7. À la lumière de ces considérations, l’Assemblée appelle les États membres du Conseil de l’Europe à prendre des mesures fermes pour lutter contre le profilage ethnique, et notamment:
7.1 à condamner et à interdire clairement le profilage ethnique dans la législation nationale, si ce n’est pas déjà le cas;
7.2 à renforcer la lutte contre la discrimination raciale, en particulier en temps de crise comme la pandémie de covid-19;
7.3 à assurer le suivi des recommandations pertinentes de l’ECRI et à prendre des mesures pour veiller à leur pleine mise en œuvre, notamment la Recommandation de politique générale no 11 sur la lutte contre le racisme et la discrimination raciale dans les activités de la police;
7.4 à promouvoir des activités de sensibilisation sur la prévention et la lutte contre le profilage ethnique, à encourager le dialogue entre les forces de police et les communautés minoritaires à tous les niveaux, ainsi qu’avec les organisations non gouvernementales (ONG) pertinentes, et à créer des cadres pour ce dialogue, si nécessaire;
7.5 à demander l’adoption par les forces de police de codes de conduite dont le contenu viserait à prévenir les comportements racistes et le profilage ethnique, si ce n’est pas déjà le cas, et à assurer leur mise en œuvre;
7.6 à doter les forces de police des moyens adéquats, et notamment humains, pour que ces dernières puissent mener leur mission à bien, et à garantir la diversité dans le recrutement des fonctionnaires de police afin de refléter la diversité de la population;
7.7 à organiser régulièrement des formations sur la prévention et la lutte contre le racisme pour tous les fonctionnaires de police, y compris des formations spécifiques sur la prévention et la lutte contre le profilage ethnique, en appliquant un prisme intersectionnel;
7.8 à mettre en place des mécanismes indépendants de plainte contre la police, lorsque cela n’est pas déjà fait, et à les doter d’effectifs et de moyens suffisants pour assurer le suivi des sanctions prononcées;
7.9 à soutenir les victimes de discrimination raciale et les victimes de violences et d’abus policiers, y compris dans leurs démarches pour obtenir justice;
7.10 à exiger systématiquement, si ce n’est pas déjà le cas, la remise d’attestations à la suite d’opérations d’interpellation et de fouille, et à veiller à clairement identifier les fonctionnaires de police quand ils effectuent ce type de tâches;
7.11 à lancer des études sur les pratiques policières à l’échelle nationale pour obtenir une vue d’ensemble du recours au profilage ethnique, à recueillir des données ventilées, à publier les résultats de ces études et à prendre des mesures de suivi pertinentes;
7.12 à soutenir les institutions nationales de défense des droits humains et les organismes de promotion de l’égalité, qui jouent un rôle essentiel dans la lutte contre le racisme et la discrimination, y compris le profilage ethnique, quel qu’en soit le motif.
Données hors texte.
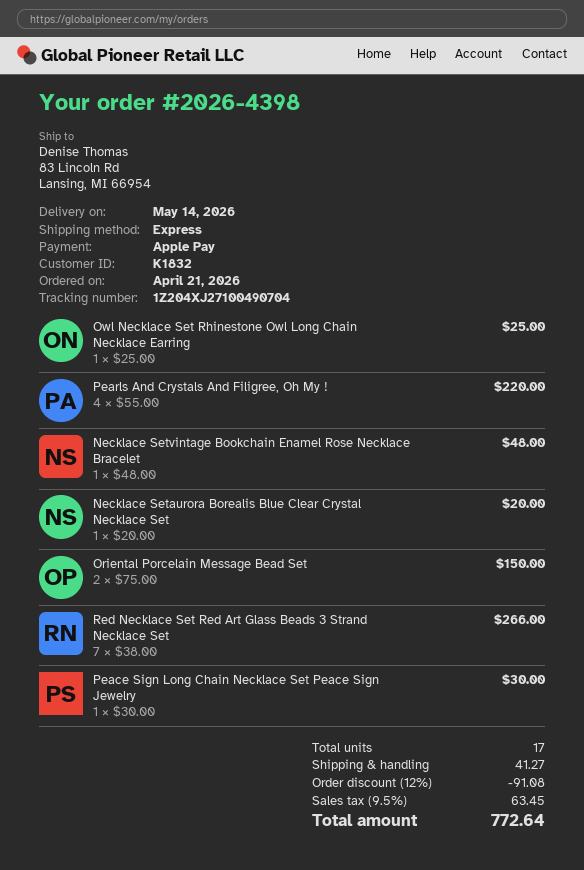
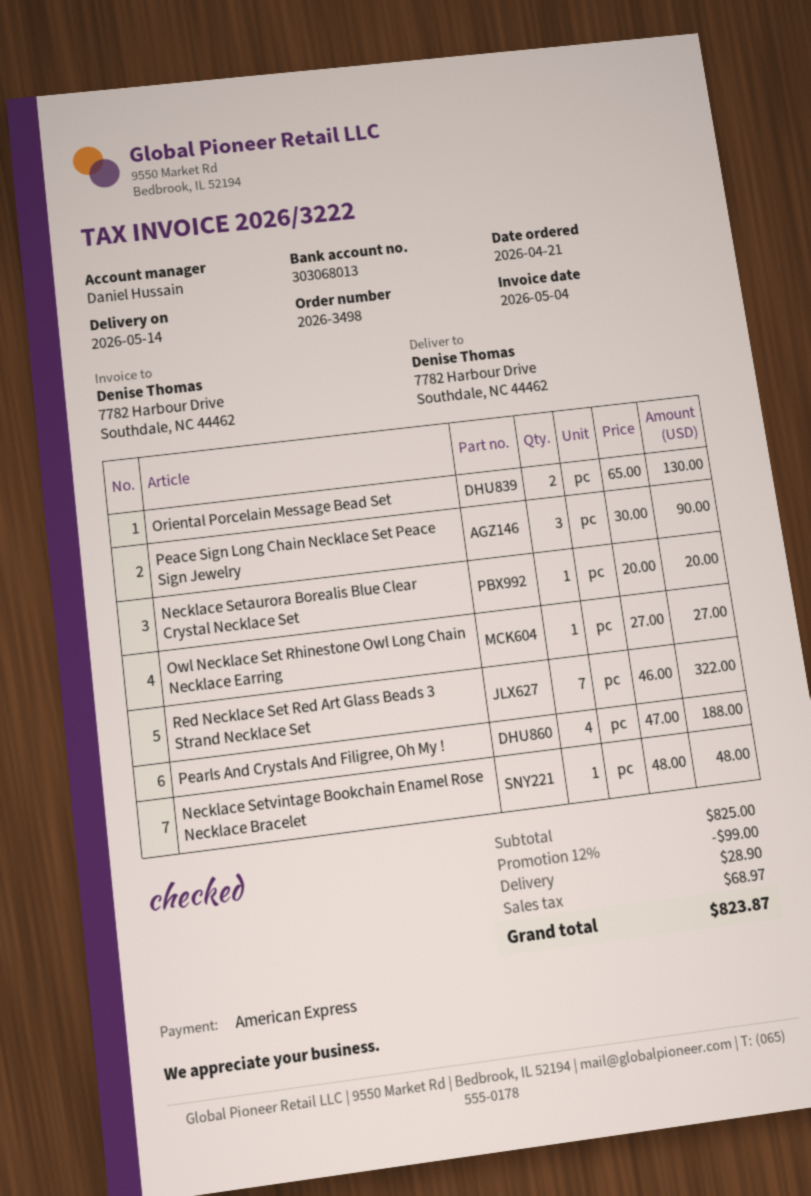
order number: 2026-4398 -> 2026-3498
payment method: Apple Pay -> American Express
ship to: 83 Lincoln Rd, Lansing, MI 66954 -> 7782 Harbour Drive, Southdale, NC 44462
Owl Necklace Set Rhinestone Owl Long Chain Necklace Earring: 1 x 25.00 = 25.00 -> 1 x 27.00 = 27.00
Pearls And Crystals And Filigree, Oh My !: 4 x 55.00 = 220.00 -> 4 x 47.00 = 188.00
Oriental Porcelain Message Bead Set: 2 x 75.00 = 150.00 -> 2 x 65.00 = 130.00
Red Necklace Set Red Art Glass Beads 3 Strand Necklace Set: 7 x 38.00 = 266.00 -> 7 x 46.00 = 322.00
Peace Sign Long Chain Necklace Set Peace Sign Jewelry: 1 x 30.00 = 30.00 -> 3 x 30.00 = 90.00
discount: 12% = 91.08 -> 12% = 99.00
shipping: 41.27 -> 28.90
tax: 63.45 -> 68.97
total: 772.64 -> 823.87

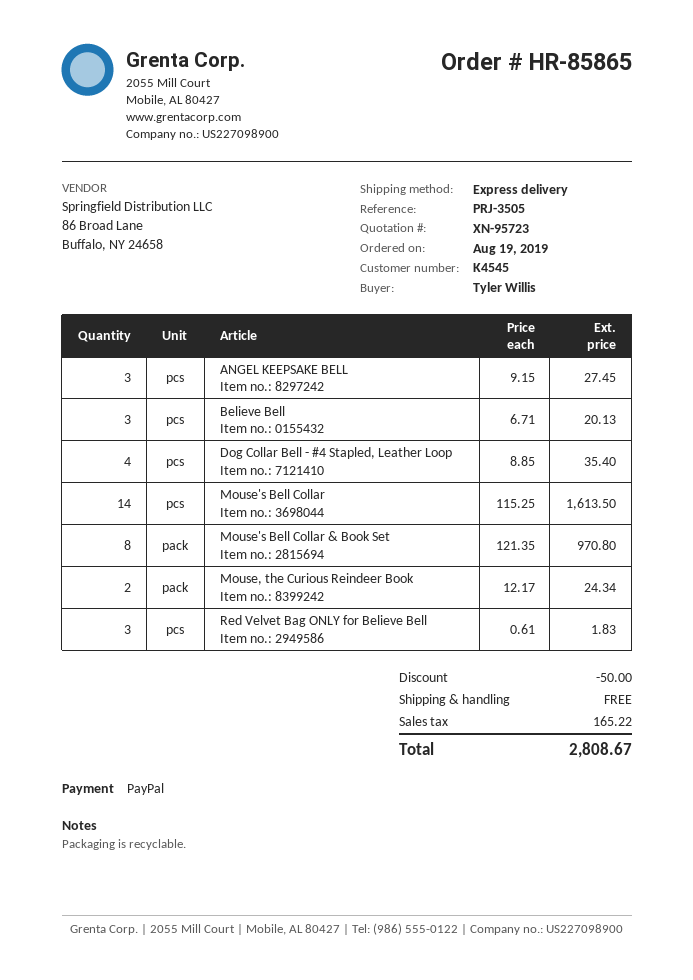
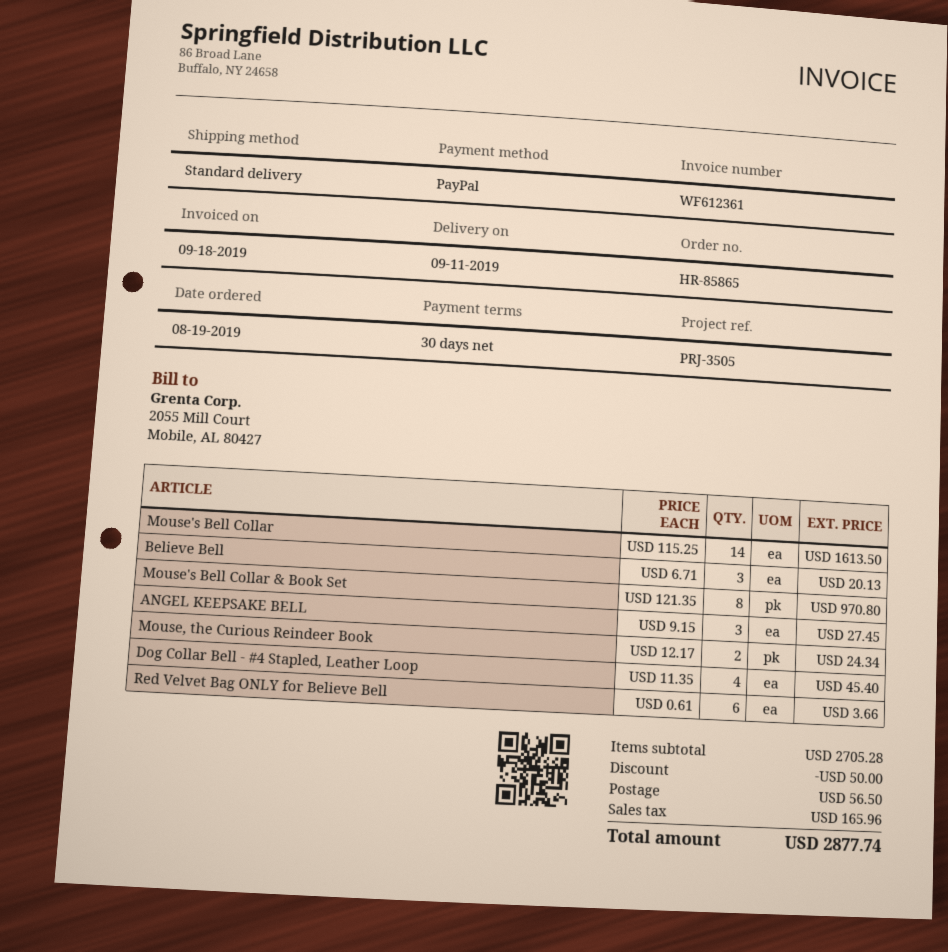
shipping method: express -> standard
Dog Collar Bell - #4 Stapled, Leather Loop: 4 x 8.85 = 35.40 -> 4 x 11.35 = 45.40
Red Velvet Bag ONLY for Believe Bell: 3 x 0.61 = 1.83 -> 6 x 0.61 = 3.66
shipping: 0.00 -> 56.50
tax: 165.22 -> 165.96
total: 2808.67 -> 2877.74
8. L’Assemblée invite les parlements nationaux:
8.1 à tenir des débats sur la nécessité de prévenir et de lutter contre le profilage ethnique et le racisme au sein des forces de l’ordre;
8.2 à tenir des débats sur les recommandations de politique générale, les recommandations spécifiques faites aux États par l’ECRI et leur mise en œuvre, et à lancer des initiatives parlementaires à cette fin.
9. L’Assemblée invite les dirigeantes et dirigeants politiques, ainsi que les hauts responsables des services de répression et des forces de police, à condamner fermement la pratique du profilage ethnique et à appeler à y mettre fin.
10. L'Assemblée salue l'adoption par le Comité des Nations Unies pour l'élimination de la discrimination raciale de la Recommandation générale no 36 (2020) sur la prévention et l’élimination du recours au profilage racial par les représentants de la loi, et réaffirme son soutien aux travaux dudit comité et du Haut-Commissariat des Nations Unies aux droits de l'homme.